#### Work order:
Return each record verbatim, images excluded.

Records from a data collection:
┌──
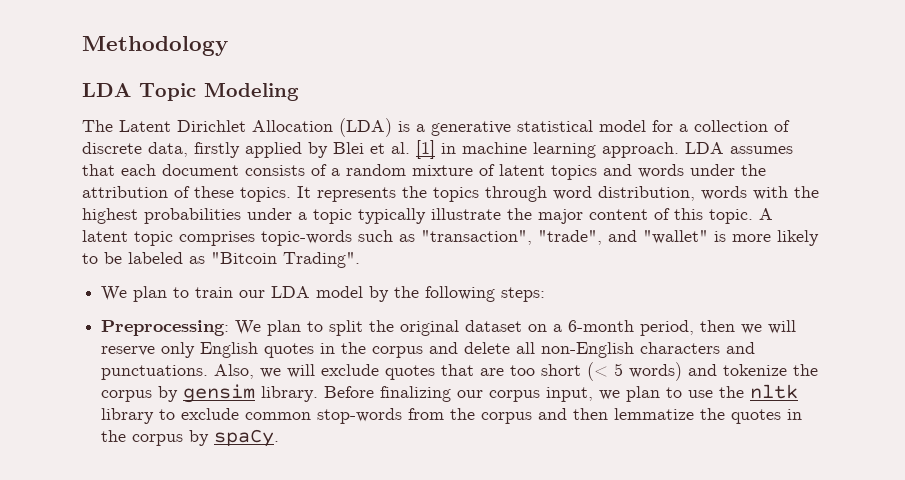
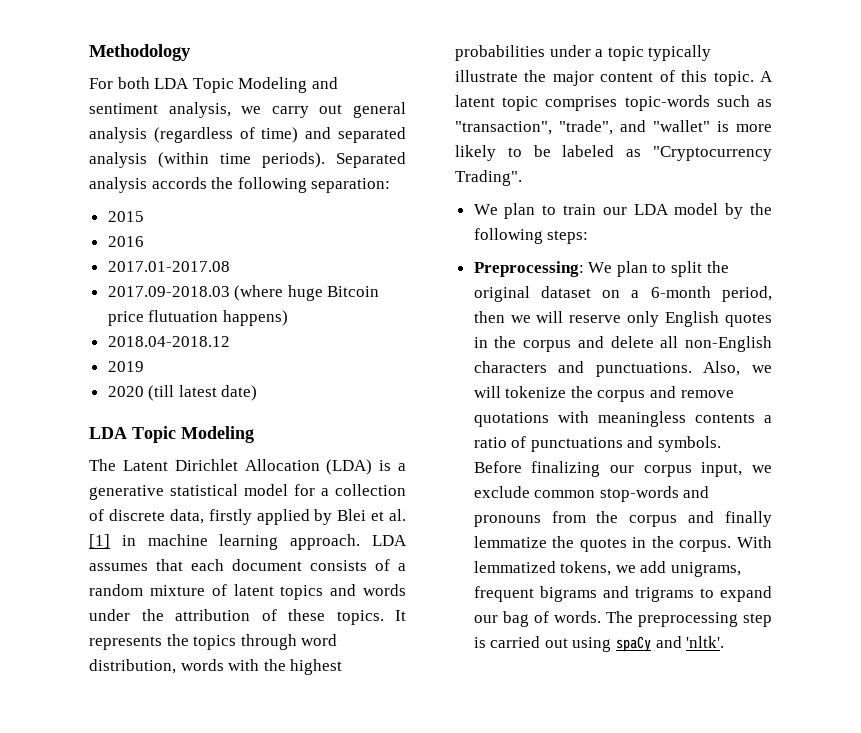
(228, 46) none -> [89,77,338,93] [89,102,406,118] [89,127,407,143] [89,152,406,168] [89,177,391,193] [107,211,144,222] [107,236,144,247] [107,261,230,272] [107,285,380,301] [107,310,288,326] [107,336,230,347] [107,361,144,372] [107,385,258,401] // For both LDA Topic Modeling and sentiment analysis, we carry out general analysis (regardless of time) and separated analysis (within time periods). Separated analysis accords the following separation: // 2015 // 2016 // 2017.01-2017.08 // 2017.09-2018.03 (where huge Bitcoin price flutuation happens) // 2018.04-2018.12 // 2019 // 2020 (till latest date)
[211,252,277,264] "Bitcoin -> [653,146,772,161] "Cryptocurrency
[321,362,819,381] [101,384,319,403] exclude quotes that are too short (< 5 words) and tokenize the corpus by gensim library. -> [505,386,734,402] [473,411,772,427] [473,436,722,452] tokenize the corpus and remove quotations with meaningless contents a ratio of punctuations and symbols.
[626,384,799,402] [101,408,176,424] plan to use the nltk library to -> (772, 469) none
(403, 416) none -> [683,486,710,498] [473,515,541,527] and pronouns
[573,408,609,420] then -> [725,511,772,527] finally
[132,429,280,447] corpus by spaCy. -> [679,536,772,552] [473,561,742,577] [473,586,772,602] [473,611,772,627] [473,636,725,652] corpus. With lemmatized tokens, we add unigrams, frequent bigrams and trigrams to expand our bag of words. The preprocessing step is carried out using spaCy and 'nltk'.

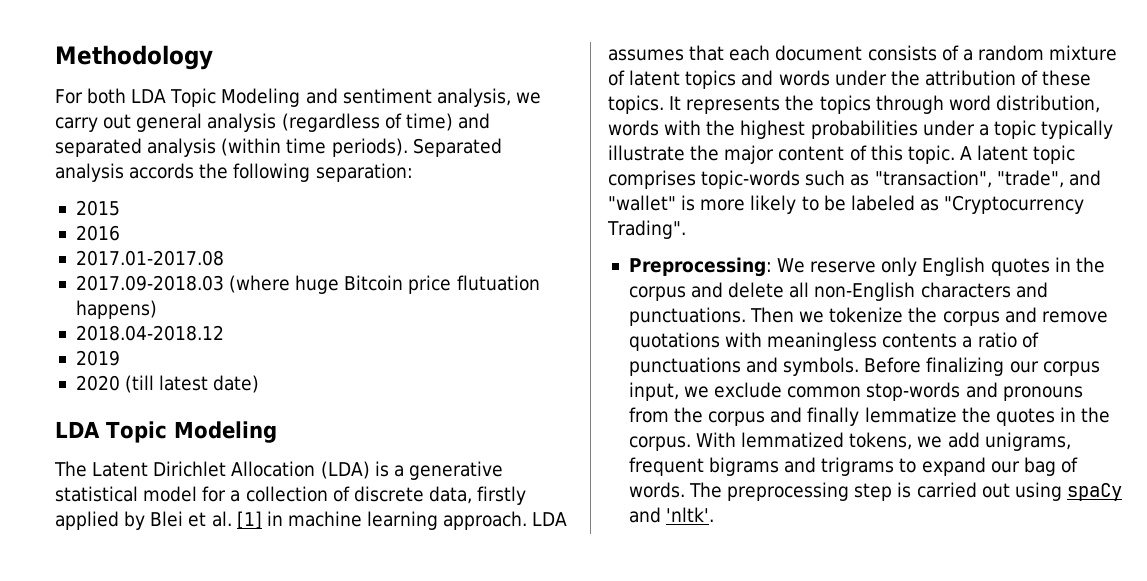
[473,203,772,219] [473,228,589,244] [473,261,729,277] [473,286,772,302] [473,311,564,323] We plan to train our LDA model by the following steps: // Preprocessing: We plan to split the original dataset on a 6-month period, then we will -> [628,257,806,277] Preprocessing: We
[703,361,772,376] [473,386,501,398] Also, we will -> [750,307,825,323] Then we

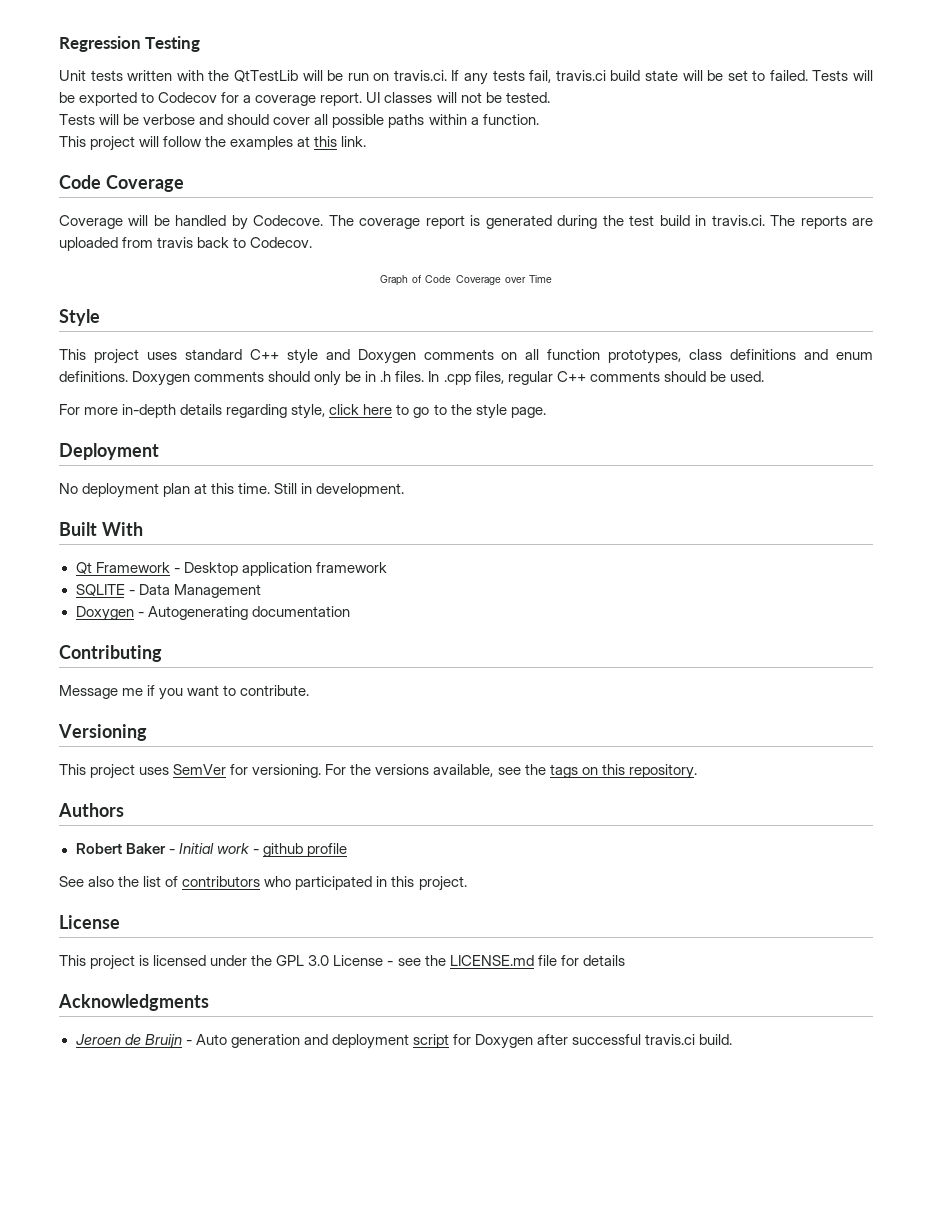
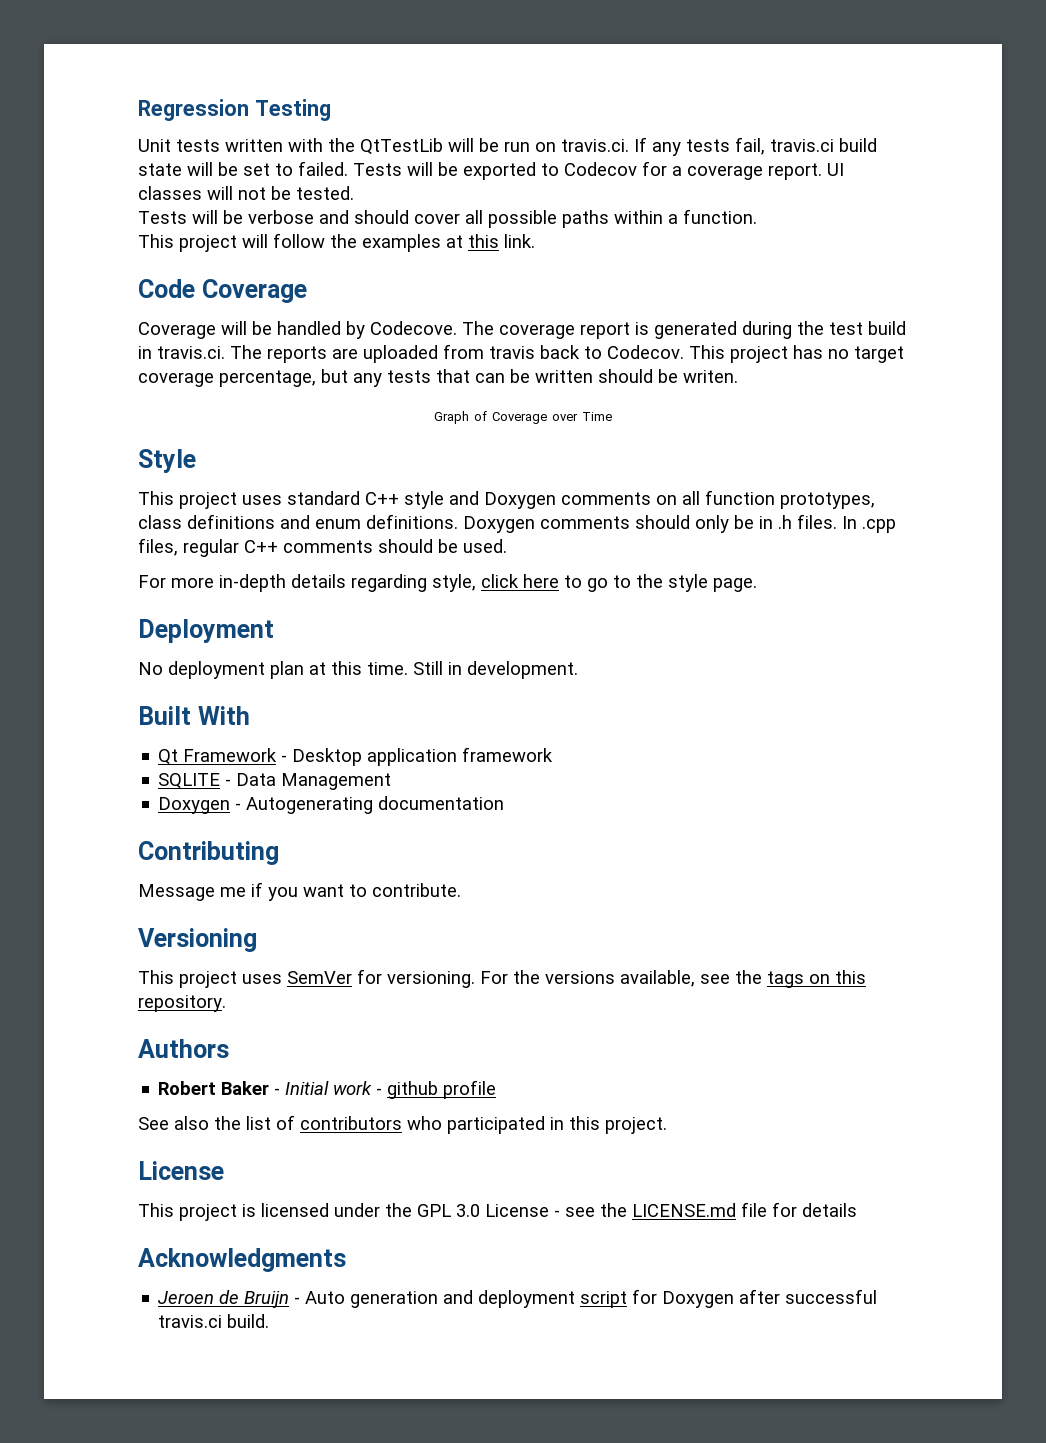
(313, 242) none -> [689,345,904,363] [138,369,738,387] This project has no target coverage percentage, but any tests that can be written should be writen.
[425,275,452,283] Code -> (487, 416) none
└──
#### Answer to this exercise:
(228, 46) none -> [89,77,338,93] [89,102,406,118] [89,127,407,143] [89,152,406,168] [89,177,391,193] [107,211,144,222] [107,236,144,247] [107,261,230,272] [107,285,380,301] [107,310,288,326] [107,336,230,347] [107,361,144,372] [107,385,258,401] // For both LDA Topic Modeling and sentiment analysis, we carry out general analysis (regardless of time) and separated analysis (within time periods). Separated analysis accords the following separation: // 2015 // 2016 // 2017.01-2017.08 // 2017.09-2018.03 (where huge Bitcoin price flutuation happens) // 2018.04-2018.12 // 2019 // 2020 (till latest date)
[211,252,277,264] "Bitcoin -> [653,146,772,161] "Cryptocurrency
[321,362,819,381] [101,384,319,403] exclude quotes that are too short (< 5 words) and tokenize the corpus by gensim library. -> [505,386,734,402] [473,411,772,427] [473,436,722,452] tokenize the corpus and remove quotations with meaningless contents a ratio of punctuations and symbols.
[626,384,799,402] [101,408,176,424] plan to use the nltk library to -> (772, 469) none
(403, 416) none -> [683,486,710,498] [473,515,541,527] and pronouns
[573,408,609,420] then -> [725,511,772,527] finally
[132,429,280,447] corpus by spaCy. -> [679,536,772,552] [473,561,742,577] [473,586,772,602] [473,611,772,627] [473,636,725,652] corpus. With lemmatized tokens, we add unigrams, frequent bigrams and trigrams to expand our bag of words. The preprocessing step is carried out using spaCy and 'nltk'.

[473,203,772,219] [473,228,589,244] [473,261,729,277] [473,286,772,302] [473,311,564,323] We plan to train our LDA model by the following steps: // Preprocessing: We plan to split the original dataset on a 6-month period, then we will -> [628,257,806,277] Preprocessing: We
[703,361,772,376] [473,386,501,398] Also, we will -> [750,307,825,323] Then we

(313, 242) none -> [689,345,904,363] [138,369,738,387] This project has no target coverage percentage, but any tests that can be written should be writen.
[425,275,452,283] Code -> (487, 416) none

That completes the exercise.